**Work instructions**
Leaving the pictures aside, repeat the entries exactly.

**Provided material**
▬▬▬▬▬▬▬▬▬▬

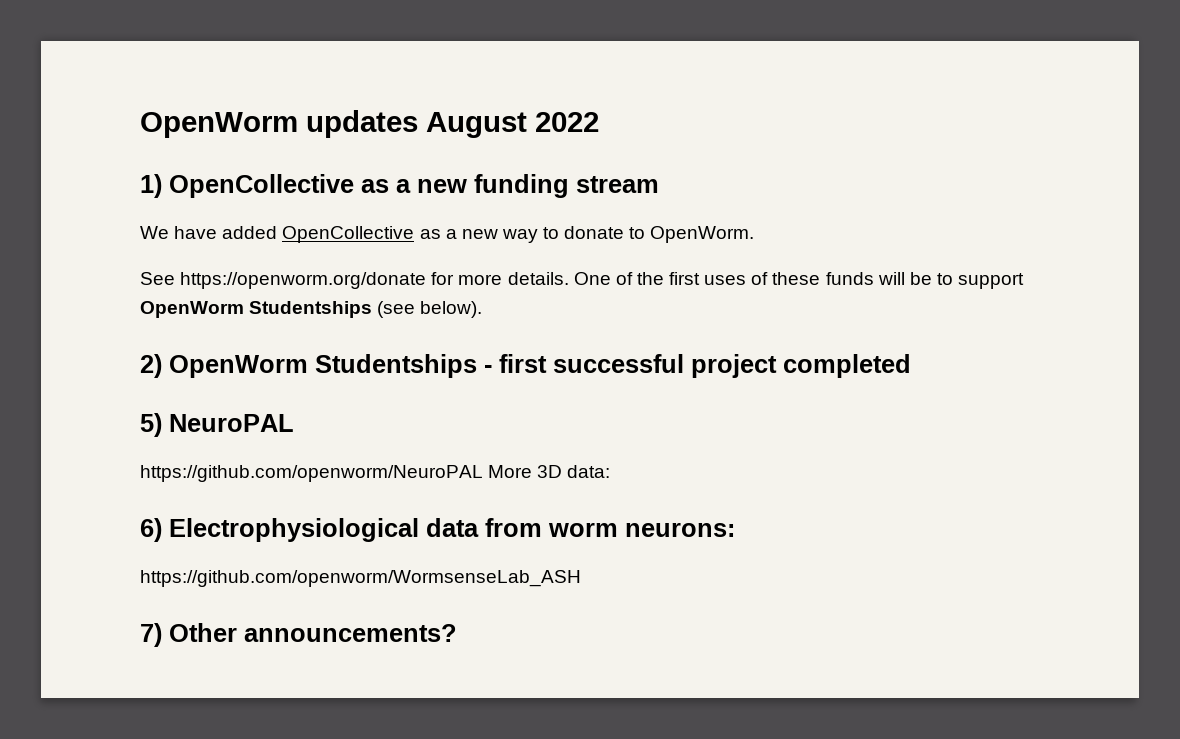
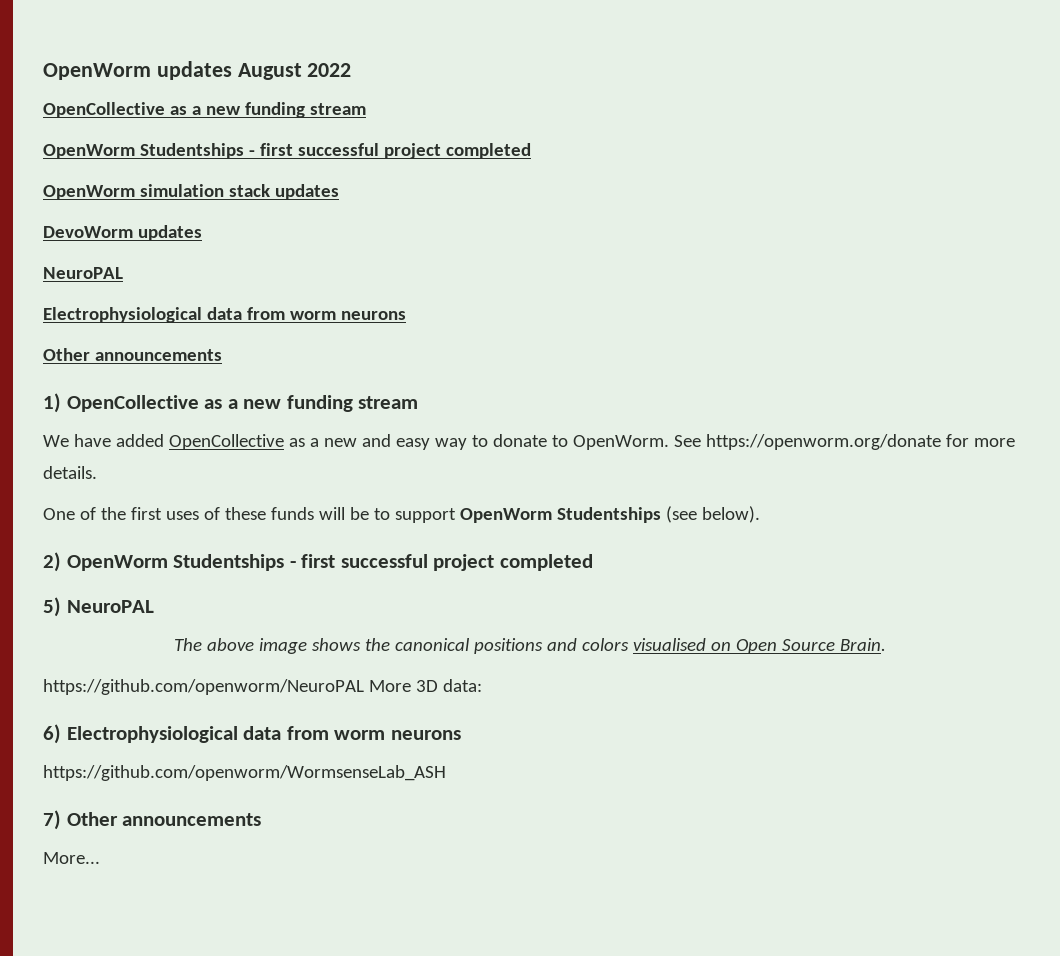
(599, 122) none -> [43,102,366,118] [43,143,531,159] [43,184,339,200] [43,225,202,241] [43,267,123,279] [43,307,406,323] [43,348,222,361] // OpenCollective as a new funding stream // OpenWorm Studentships - first successful project completed // OpenWorm simulation stack updates // DevoWorm updates // NeuroPAL // Electrophysiological data from worm neurons // Other announcements
(498, 234) none -> [361,434,430,450] and easy
(755, 234) // -> (669, 442) none
(569, 278) none -> (97, 472) //
(294, 423) none -> [174,638,886,654] // The above image shows the canonical positions and colors visualised on Open Source Brain.
[625,523,735,537] neurons: -> [390,730,461,740] neurons
[244,624,457,642] announcements? -> [122,813,262,826] [43,852,100,864] announcements // More...

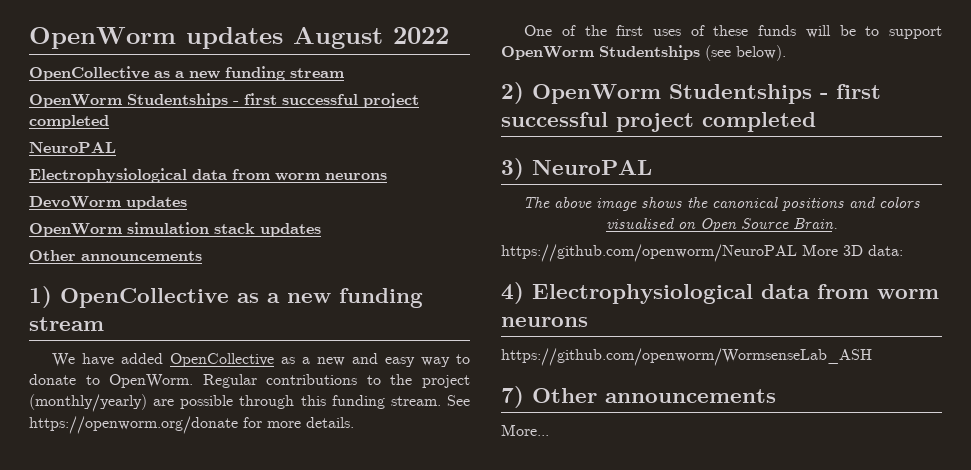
[43,184,339,200] [43,225,202,241] // OpenWorm simulation stack updates // DevoWorm updates -> (109, 122) none
(406, 315) none -> [29,196,187,210] [29,222,321,237] // DevoWorm updates // OpenWorm simulation stack updates
(669, 442) none -> [202,374,470,388] [29,394,441,412] Regular contributions to the project (monthly/yearly) are possible through this funding stream.
[43,597,61,617] 5) -> [501,158,524,180] 3)
[43,724,61,744] 6) -> [501,282,524,304] 4)

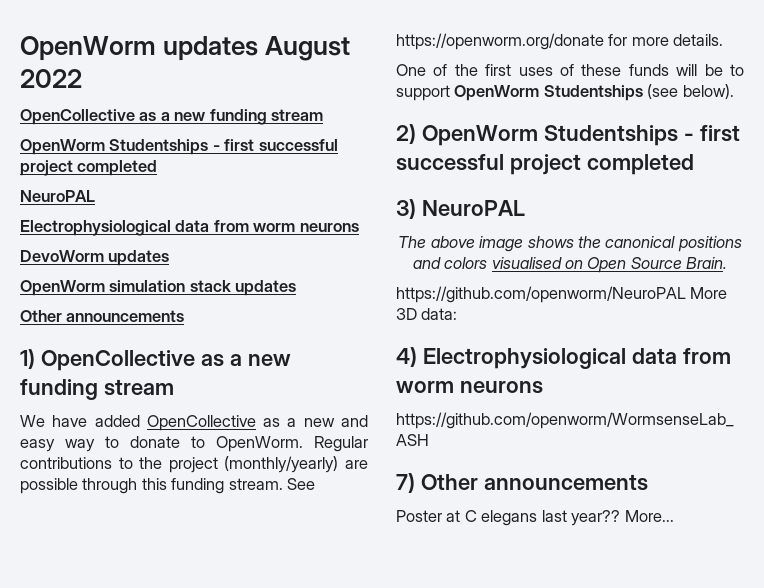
(776, 396) none -> [396,510,621,526] Poster at C elegans last year??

▬▬▬▬▬▬▬▬▬▬

**Completed exercise**
(599, 122) none -> [43,102,366,118] [43,143,531,159] [43,184,339,200] [43,225,202,241] [43,267,123,279] [43,307,406,323] [43,348,222,361] // OpenCollective as a new funding stream // OpenWorm Studentships - first successful project completed // OpenWorm simulation stack updates // DevoWorm updates // NeuroPAL // Electrophysiological data from worm neurons // Other announcements
(498, 234) none -> [361,434,430,450] and easy
(755, 234) // -> (669, 442) none
(569, 278) none -> (97, 472) //
(294, 423) none -> [174,638,886,654] // The above image shows the canonical positions and colors visualised on Open Source Brain.
[625,523,735,537] neurons: -> [390,730,461,740] neurons
[244,624,457,642] announcements? -> [122,813,262,826] [43,852,100,864] announcements // More...

[43,184,339,200] [43,225,202,241] // OpenWorm simulation stack updates // DevoWorm updates -> (109, 122) none
(406, 315) none -> [29,196,187,210] [29,222,321,237] // DevoWorm updates // OpenWorm simulation stack updates
(669, 442) none -> [202,374,470,388] [29,394,441,412] Regular contributions to the project (monthly/yearly) are possible through this funding stream.
[43,597,61,617] 5) -> [501,158,524,180] 3)
[43,724,61,744] 6) -> [501,282,524,304] 4)

(776, 396) none -> [396,510,621,526] Poster at C elegans last year??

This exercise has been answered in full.